[Work to complete] Please state the number of lines in the records below that contain the string "absolute", and nothing further.

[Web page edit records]
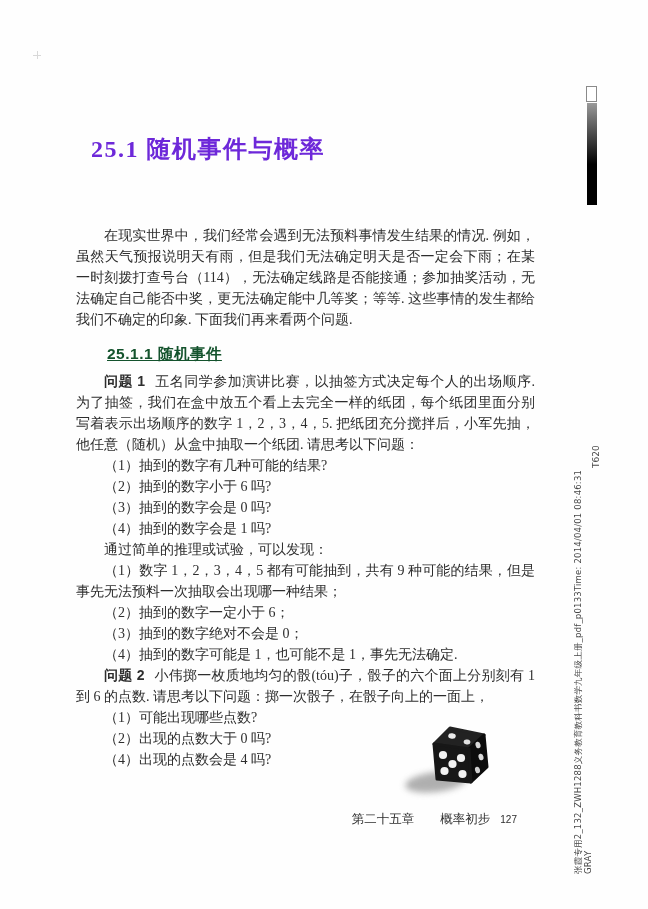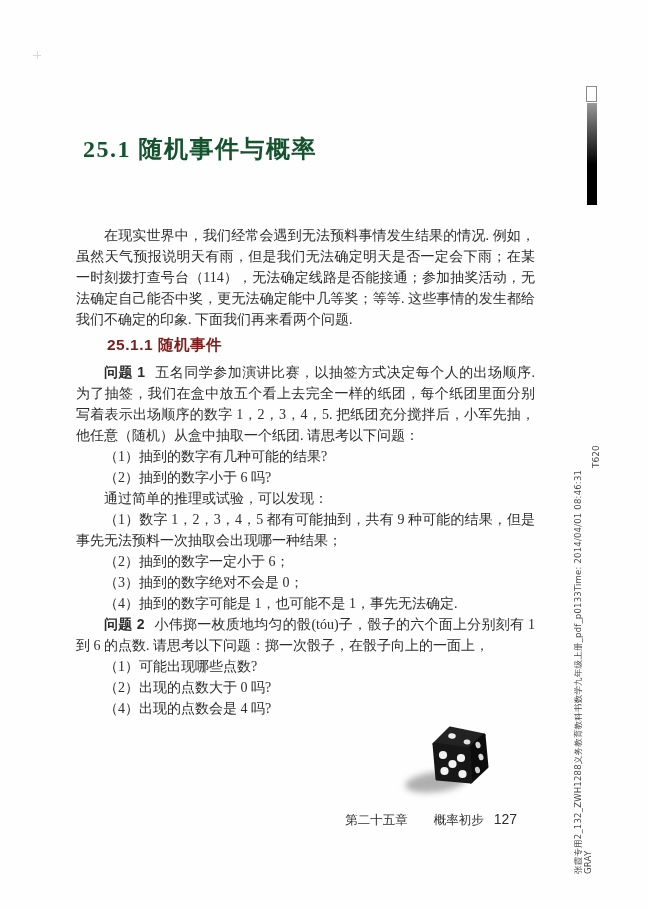--- a/index.html
+++ b/index.html
@@ -9,8 +9,8 @@
   }
   
   .doc-title{
-    position:absolute;left:83px;top:133px;font-size:24px;font-weight:700;
-    letter-spacing:1.5px;color:#14532d;font-family:"Liberation Serif",serif;
+    position:absolute;left:91px;top:133px;font-size:24px;font-weight:700;
+    letter-spacing:1.5px;color:#6d28d9;font-family:"Liberation Serif",serif;
   }
   
   .content{

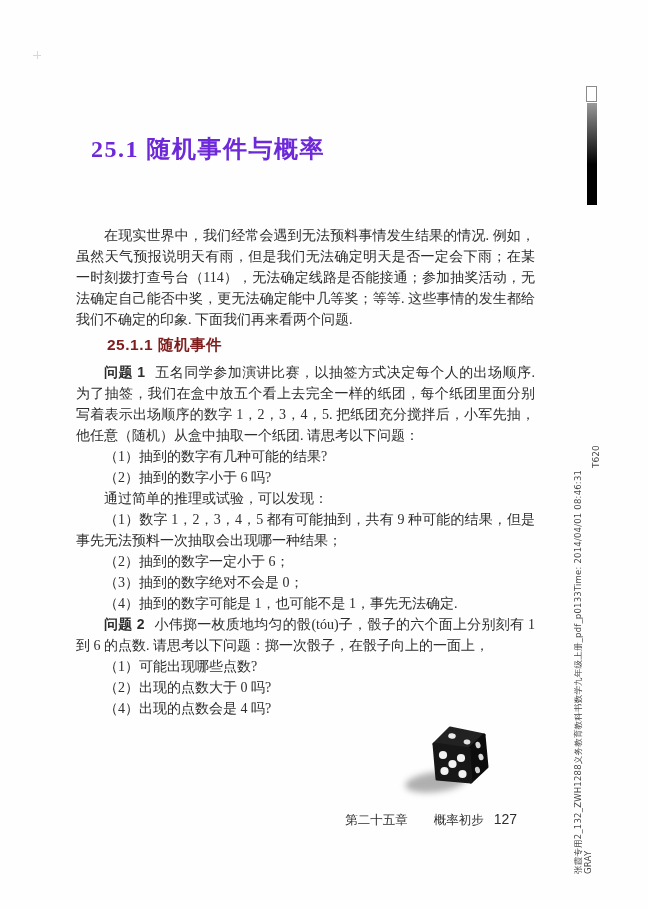--- a/index.html
+++ b/index.html
@@ -20,8 +20,8 @@
   .para{margin:0;text-indent:2em;}
   .q-line{margin:0;text-indent:2em;}
   .sub-heading{
-    font-size:15.5px;font-weight:700;margin:4px 0 7px 0;color:#7f1d1d;
-    font-family:"Liberation Sans",sans-serif;letter-spacing:0.5px;text-indent:2em;
+    font-size:15.5px;font-weight:700;margin:13px 0 7px 0;color:#14532d;
+    font-family:"Liberation Sans",sans-serif;letter-spacing:0.5px;text-indent:2em;text-decoration:underline;
   }
   .blabel{font-weight:700;font-family:"Liberation Sans",sans-serif;margin-right:0.7em;}
   .p2-gap{margin-top:0;}

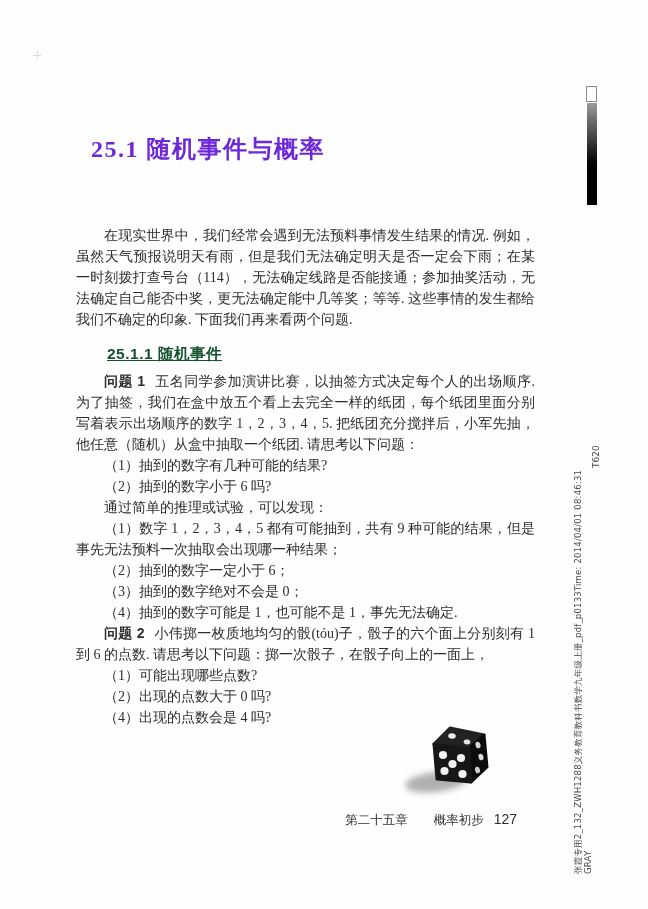--- a/index.html
+++ b/index.html
@@ -84,6 +84,7 @@
 
     <p class="q-line">（1）抽到的数字有几种可能的结果?</p>
     <p class="q-line">（2）抽到的数字小于 6 吗?</p>
+    <p class="q-line">（3）抽到的数字会是 0 吗?</p>
 
     <p class="q-line">通过简单的推理或试验，可以发现：</p>
     <p class="para">（1）数字 1，2，3，4，5 都有可能抽到，共有 9 种可能的结果，但是事先无法预料一次抽取会出现哪一种结果；</p>

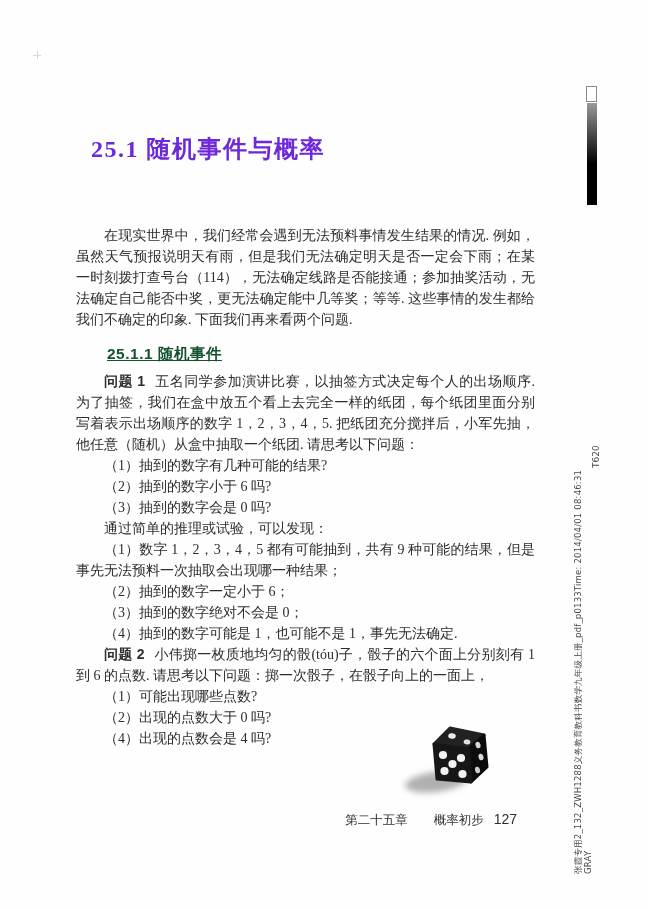--- a/index.html
+++ b/index.html
@@ -85,6 +85,7 @@
     <p class="q-line">（1）抽到的数字有几种可能的结果?</p>
     <p class="q-line">（2）抽到的数字小于 6 吗?</p>
     <p class="q-line">（3）抽到的数字会是 0 吗?</p>
+    <p class="q-line">（4）抽到的数字会是 1 吗?</p>
 
     <p class="q-line">通过简单的推理或试验，可以发现：</p>
     <p class="para">（1）数字 1，2，3，4，5 都有可能抽到，共有 9 种可能的结果，但是事先无法预料一次抽取会出现哪一种结果；</p>

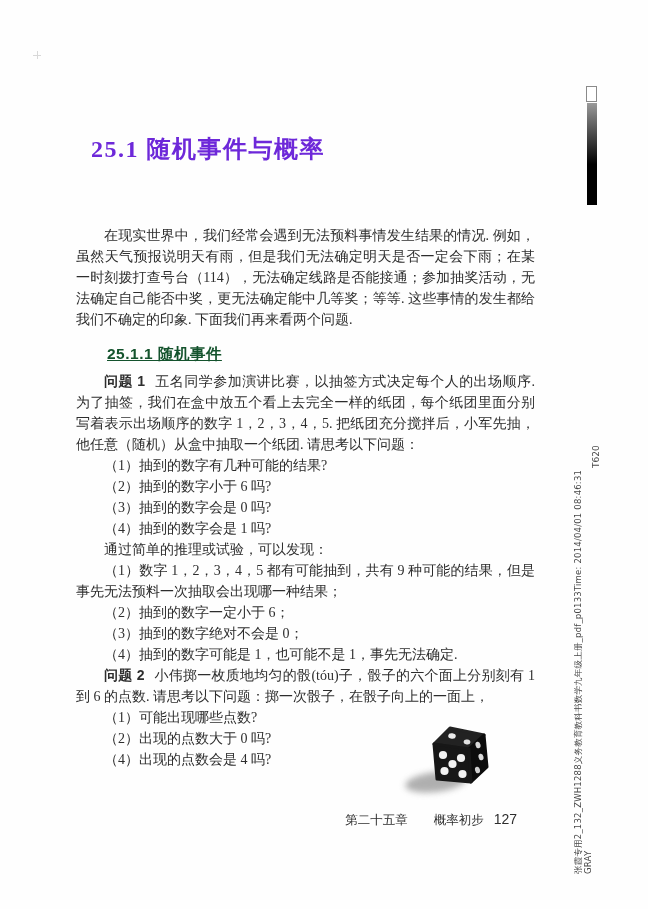--- a/index.html
+++ b/index.html
@@ -34,7 +34,7 @@
   }
   .footer .sec{margin-left:26px;}
   .footer .pageno{
-    margin-left:10px;font-family:"Liberation Sans",sans-serif;font-size:14px;
+    margin-left:10px;font-family:"Liberation Sans",sans-serif;font-size:10px;
   }
   
   .calib-box{

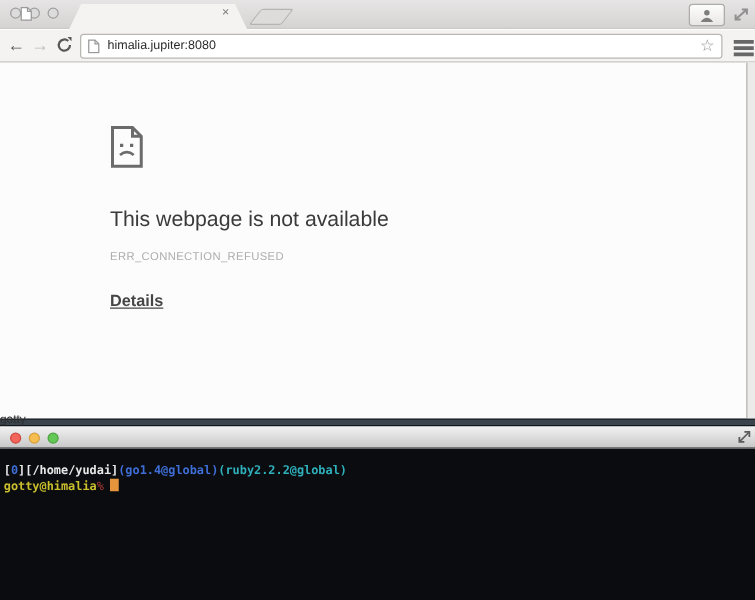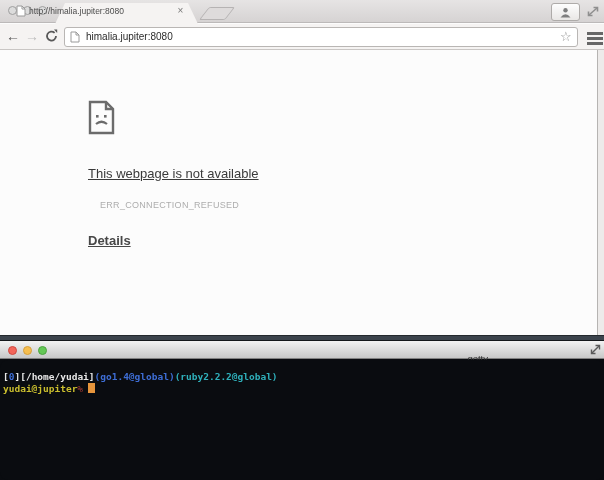--- a/index.html
+++ b/index.html
@@ -92,7 +92,6 @@
     <path d="M1 1 h5 l3 3 v7 h-8 z" fill="#fff" stroke="#9a9a9a" stroke-width="1"></path>
     <path d="M6 1 v3 h3" fill="none" stroke="#9a9a9a" stroke-width="1"></path>
   </svg>
-  <div class="abs tab-label">http://himalia.jupiter:8080</div>
   <div class="abs tab-fade"></div>
   <div class="abs tab-close">×</div>
   <div class="abs newtab"></div>

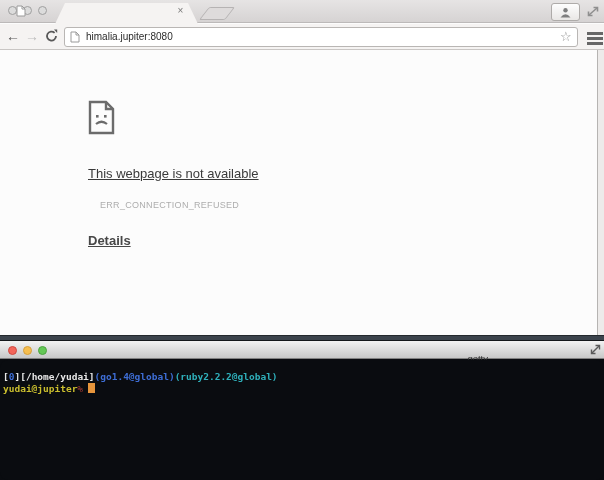--- a/index.html
+++ b/index.html
@@ -52,7 +52,7 @@
 
   
   .sad-icon { top:100px; left:88px; }
-  .err-heading { top:166px; left:88px; font-size:13px; color:#3a3a3a;text-decoration:underline; }
+  .err-heading { top:166px; left:88px; font-size:17px; color:#3a3a3a; }
   .err-code { top:200px; left:100px; font-size:9px; color:#adadad; letter-spacing:0.3px; }
   .err-details { top:233px; left:88px; font-size:13px; font-weight:bold; color:#474747;
     text-decoration:underline; cursor:pointer; }

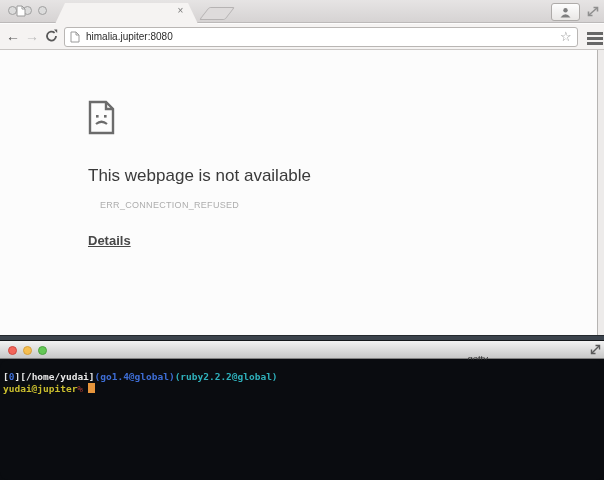--- a/index.html
+++ b/index.html
@@ -53,7 +53,7 @@
   
   .sad-icon { top:100px; left:88px; }
   .err-heading { top:166px; left:88px; font-size:17px; color:#3a3a3a; }
-  .err-code { top:200px; left:100px; font-size:9px; color:#adadad; letter-spacing:0.3px; }
+  .err-code { top:200px; left:88px; font-size:9px; color:#adadad; letter-spacing:0.3px; }
   .err-details { top:233px; left:88px; font-size:13px; font-weight:bold; color:#474747;
     text-decoration:underline; cursor:pointer; }
 

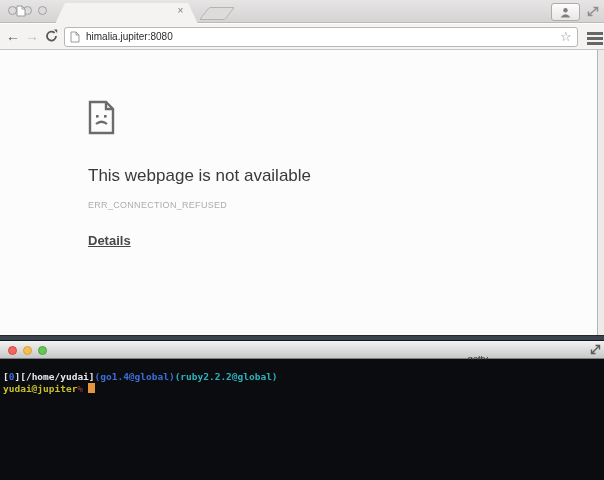--- a/index.html
+++ b/index.html
@@ -65,7 +65,7 @@
   .term-titlebar { top:341px; left:0; width:604px; height:18px;
     background:linear-gradient(#f2f2f2,#c8c8c8); border-bottom:1px solid #818181; }
   .term-lights { top:346px; left:8px; display:flex; gap:6px; }
-  .term-title { top:353px; left:0; width:488px; text-align:right; font-size:9.5px;
+  .term-title { top:330px; left:0; width:488px; text-align:left; font-size:9.5px;
     color:#2f2f2f; }
   .term-grip { top:344px; left:590px; }
 

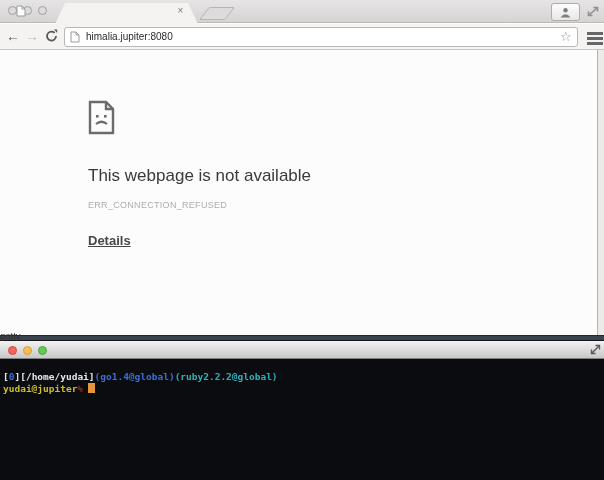--- a/index.html
+++ b/index.html
@@ -160,7 +160,7 @@
 
 <div class="abs term-body">
     <div class="term-line"><span style="color: rgb(232, 232, 232); font-weight: bold;">[</span><span style="color: rgb(62, 110, 214); font-weight: bold;">0</span><span style="color: rgb(232, 232, 232); font-weight: bold;">][/home/yudai]</span><span style="color: rgb(62, 110, 214); font-weight: bold;">(go1.4@global)</span><span style="color: rgb(47, 176, 187); font-weight: bold;">(ruby2.2.2@global)</span></div>
-    <div class="term-line"><span style="color: rgb(203, 191, 46); font-weight: bold;">yudai@jupiter</span><span style="color: rgb(168, 58, 50);">%</span><span class="cursor" style="background: rgb(230, 149, 60);"></span></div>
+    <div class="term-line"><span style="color: rgb(203, 191, 46); font-weight: bold;">gotty@himalia</span><span style="color: rgb(168, 58, 50);">%</span><span class="cursor" style="background: rgb(230, 149, 60);"></span></div>
   </div>
 
 </body></html>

[Expected answer] 2